Top of Given records

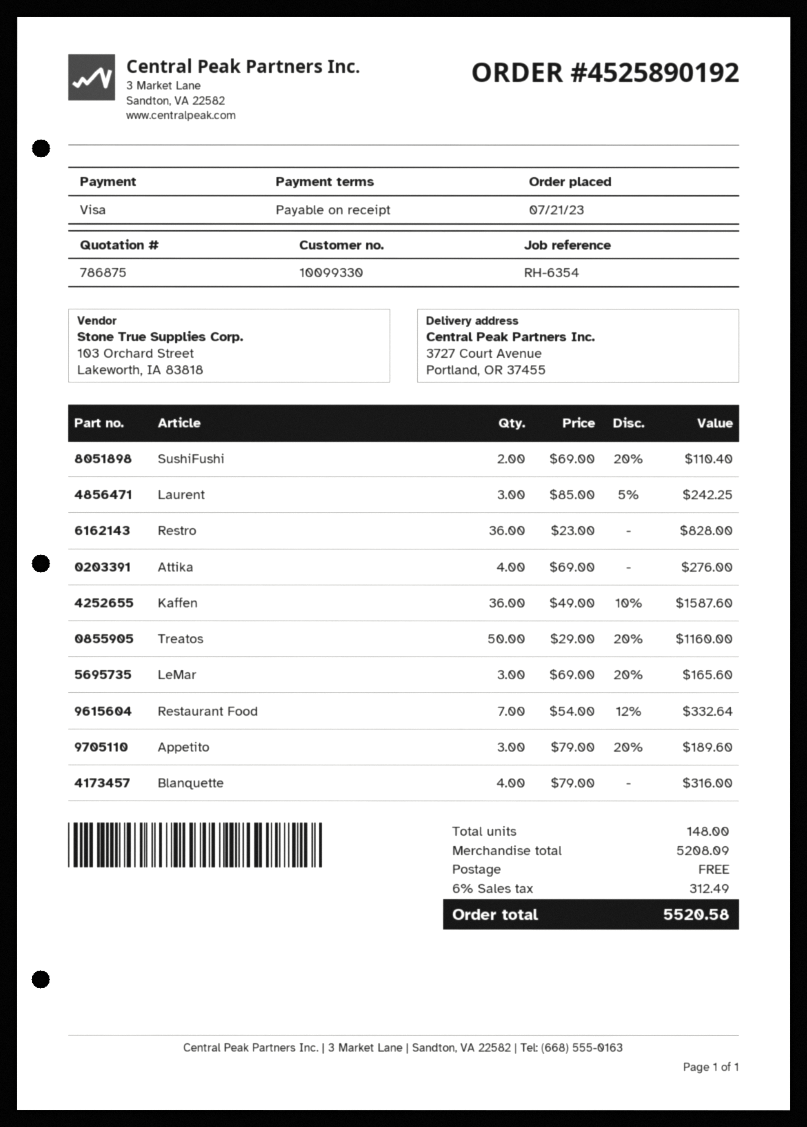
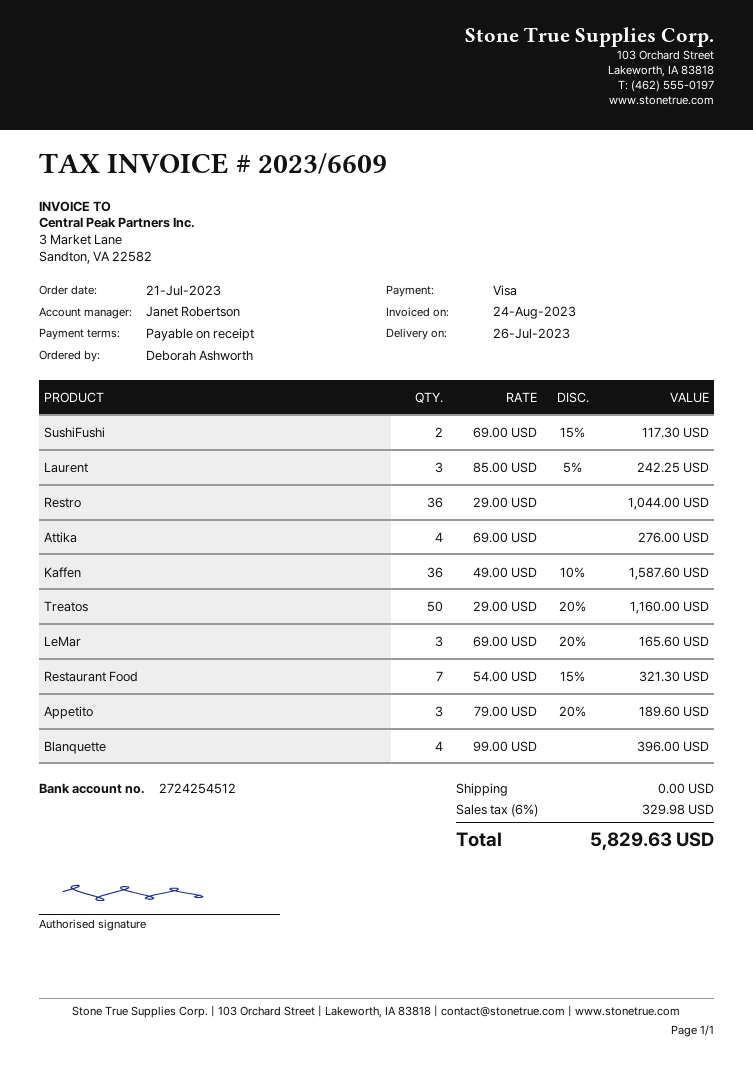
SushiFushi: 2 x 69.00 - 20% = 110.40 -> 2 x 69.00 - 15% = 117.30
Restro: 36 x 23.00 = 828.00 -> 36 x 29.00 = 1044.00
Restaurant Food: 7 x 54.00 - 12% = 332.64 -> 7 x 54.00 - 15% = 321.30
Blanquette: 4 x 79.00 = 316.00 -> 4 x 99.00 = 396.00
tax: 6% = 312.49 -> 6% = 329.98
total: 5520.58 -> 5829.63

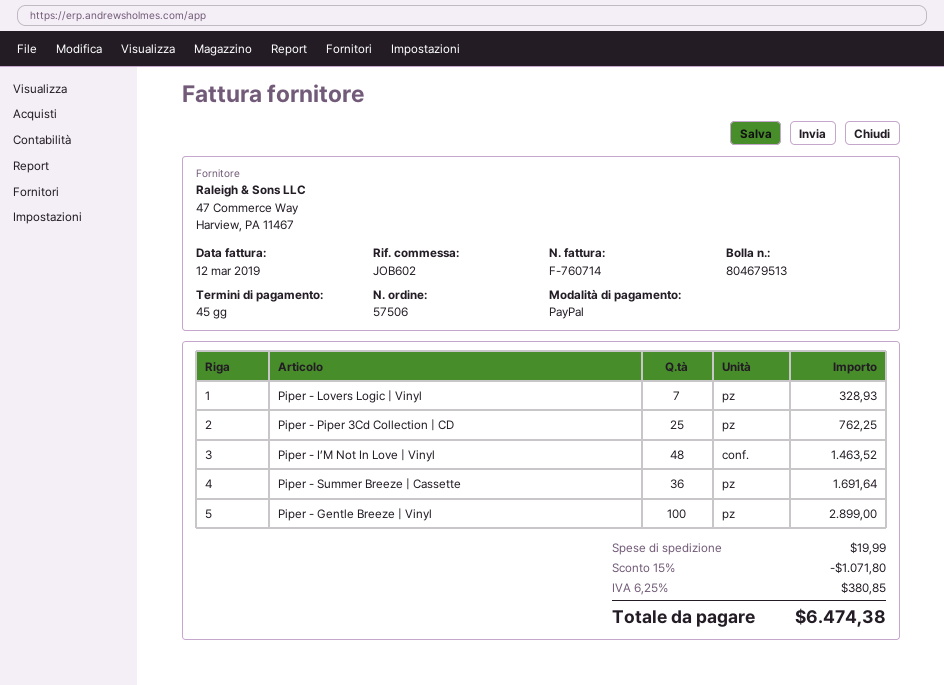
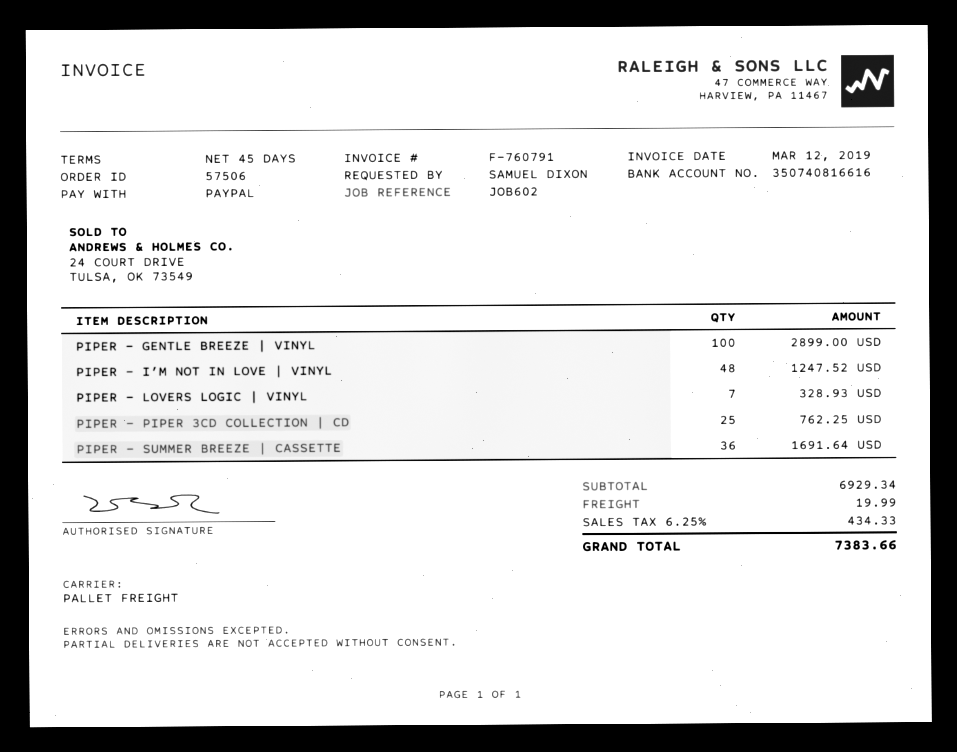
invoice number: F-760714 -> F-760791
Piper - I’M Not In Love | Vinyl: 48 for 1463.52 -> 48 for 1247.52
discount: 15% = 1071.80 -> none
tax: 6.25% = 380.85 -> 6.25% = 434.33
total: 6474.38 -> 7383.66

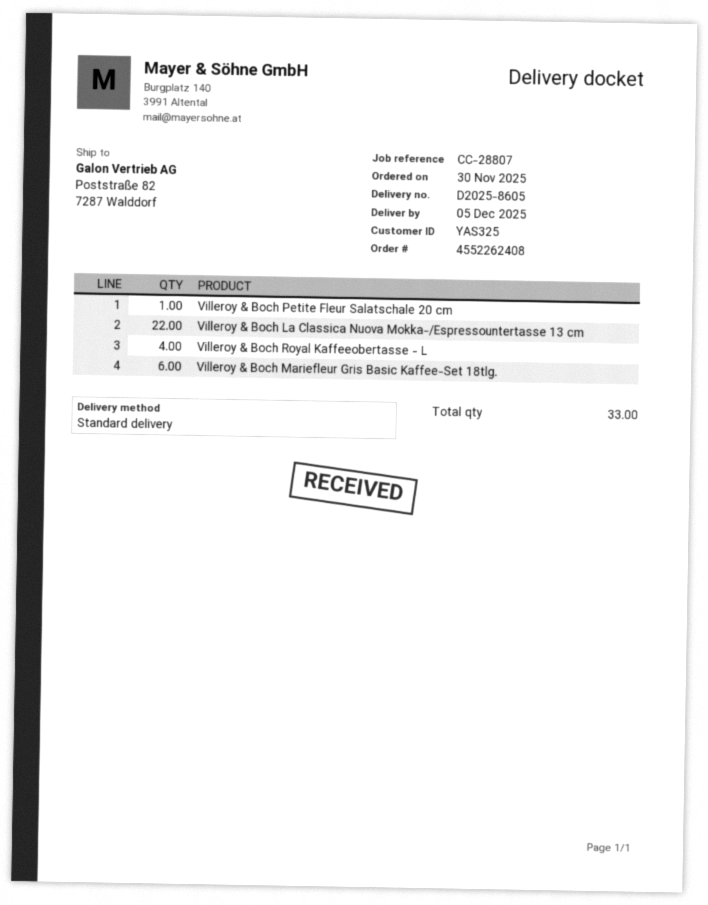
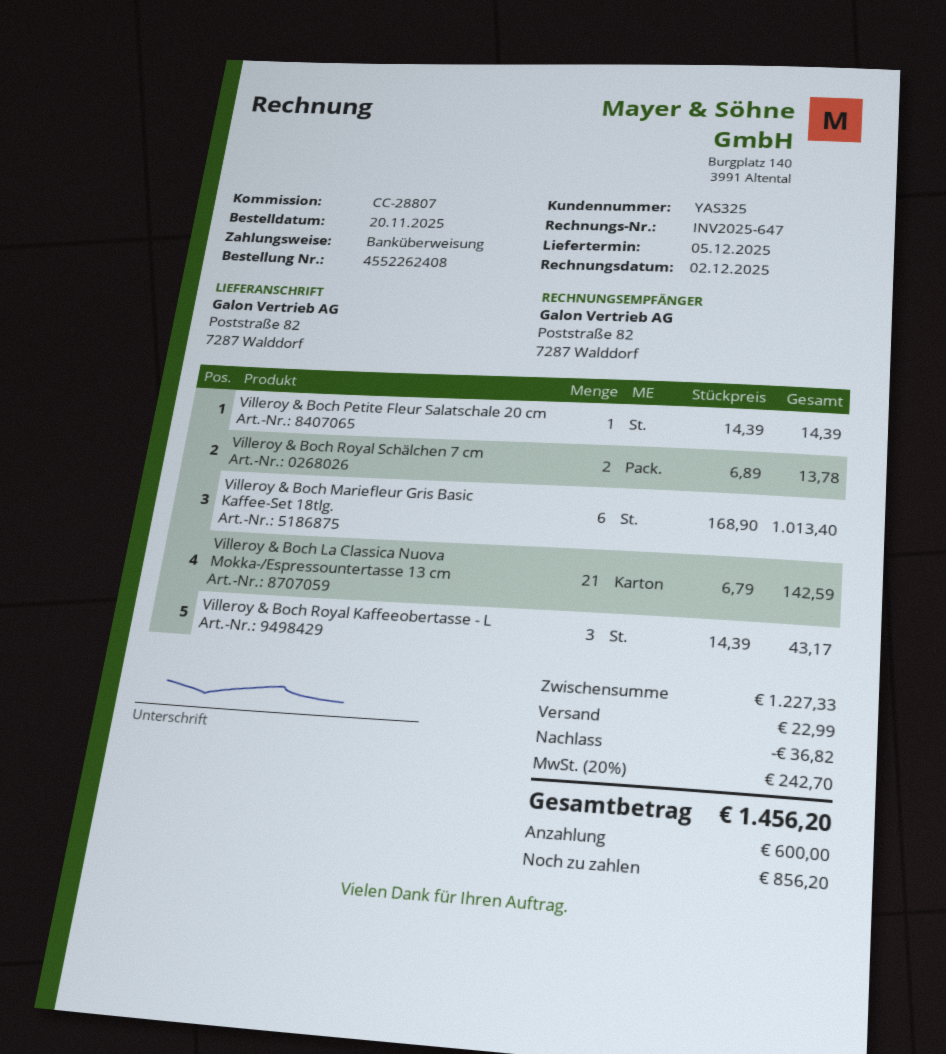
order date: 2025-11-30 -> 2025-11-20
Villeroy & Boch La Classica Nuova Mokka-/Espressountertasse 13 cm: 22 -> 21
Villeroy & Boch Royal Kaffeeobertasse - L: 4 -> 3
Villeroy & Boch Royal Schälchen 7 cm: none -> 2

Bottom of Given records

* [Directions for this task] Apart from the pictures, every line above must be printed exactly.

* [Final answer]
SushiFushi: 2 x 69.00 - 20% = 110.40 -> 2 x 69.00 - 15% = 117.30
Restro: 36 x 23.00 = 828.00 -> 36 x 29.00 = 1044.00
Restaurant Food: 7 x 54.00 - 12% = 332.64 -> 7 x 54.00 - 15% = 321.30
Blanquette: 4 x 79.00 = 316.00 -> 4 x 99.00 = 396.00
tax: 6% = 312.49 -> 6% = 329.98
total: 5520.58 -> 5829.63

invoice number: F-760714 -> F-760791
Piper - I’M Not In Love | Vinyl: 48 for 1463.52 -> 48 for 1247.52
discount: 15% = 1071.80 -> none
tax: 6.25% = 380.85 -> 6.25% = 434.33
total: 6474.38 -> 7383.66

order date: 2025-11-30 -> 2025-11-20
Villeroy & Boch La Classica Nuova Mokka-/Espressountertasse 13 cm: 22 -> 21
Villeroy & Boch Royal Kaffeeobertasse - L: 4 -> 3
Villeroy & Boch Royal Schälchen 7 cm: none -> 2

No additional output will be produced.